Provided records section start

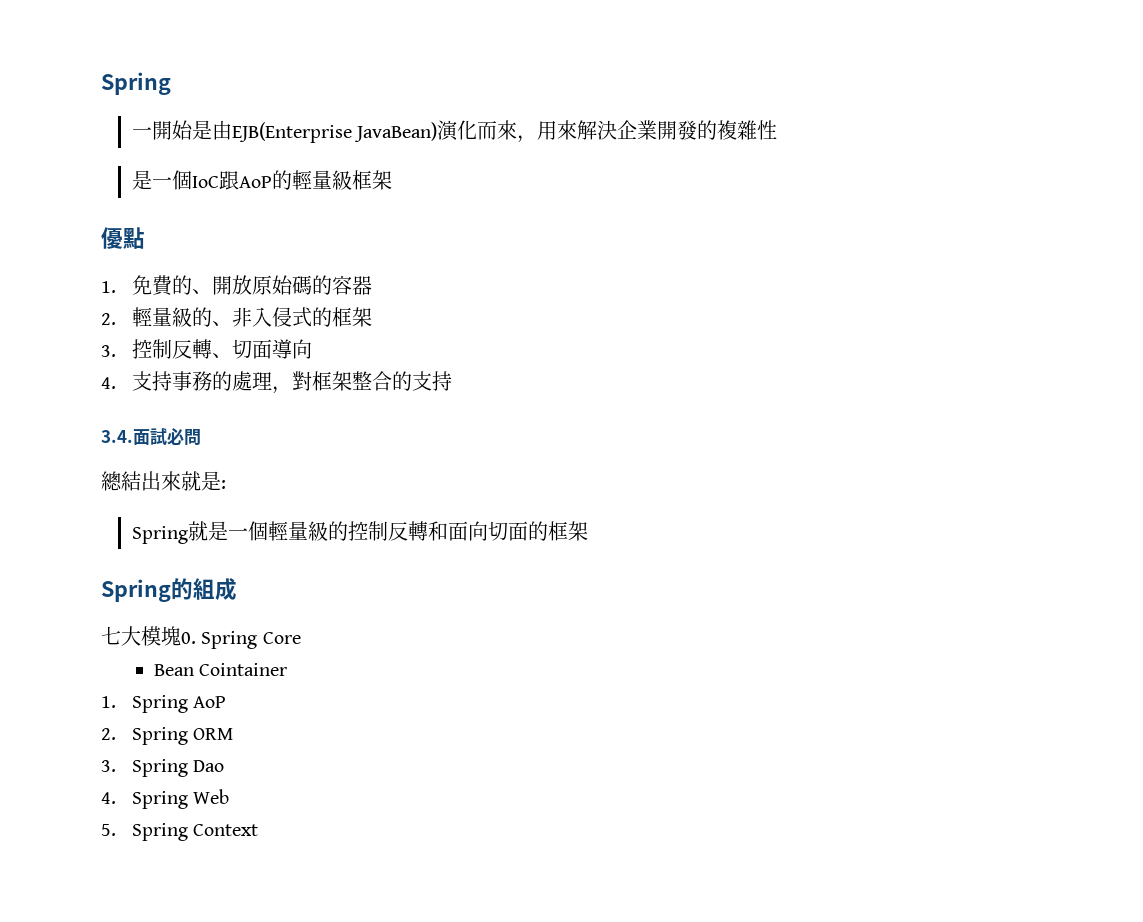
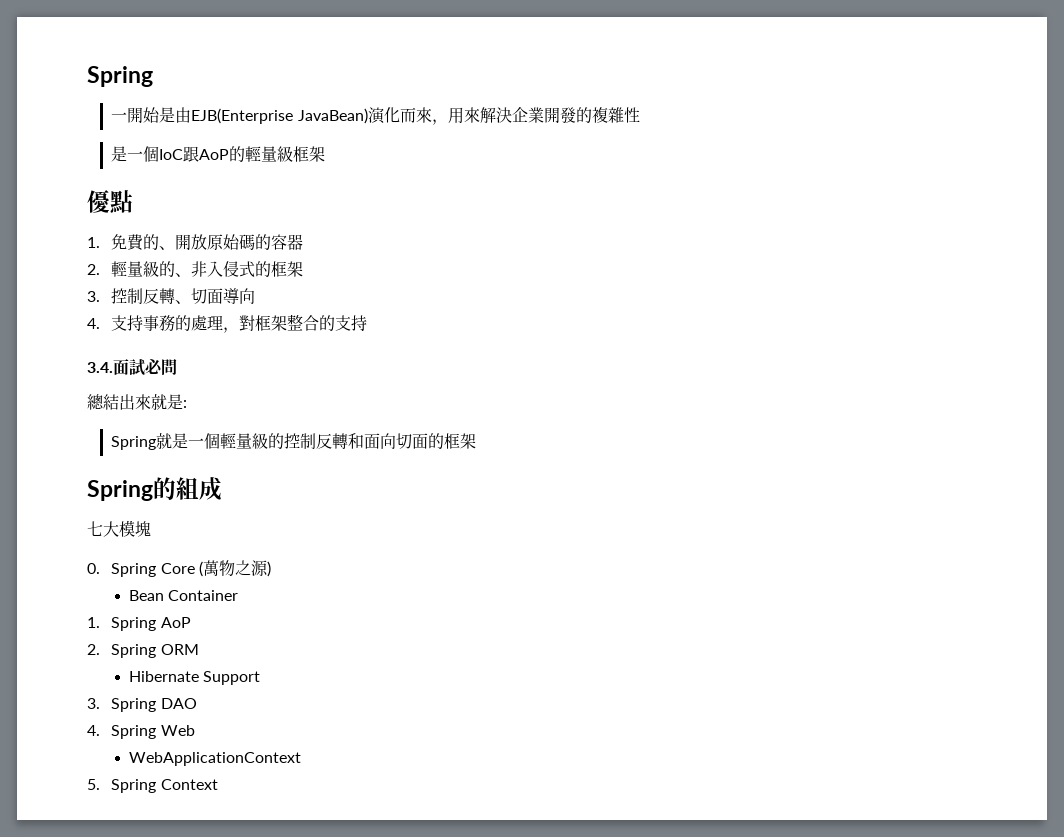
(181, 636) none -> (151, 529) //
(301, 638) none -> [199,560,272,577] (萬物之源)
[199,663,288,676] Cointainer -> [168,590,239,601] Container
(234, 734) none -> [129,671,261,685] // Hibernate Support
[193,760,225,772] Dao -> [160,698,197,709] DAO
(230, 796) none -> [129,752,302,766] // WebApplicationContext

Provided records section end

*What to work on:* Repeat the data in full and exactly. Omit pictures.

*Worked solution:*
(181, 636) none -> (151, 529) //
(301, 638) none -> [199,560,272,577] (萬物之源)
[199,663,288,676] Cointainer -> [168,590,239,601] Container
(234, 734) none -> [129,671,261,685] // Hibernate Support
[193,760,225,772] Dao -> [160,698,197,709] DAO
(230, 796) none -> [129,752,302,766] // WebApplicationContext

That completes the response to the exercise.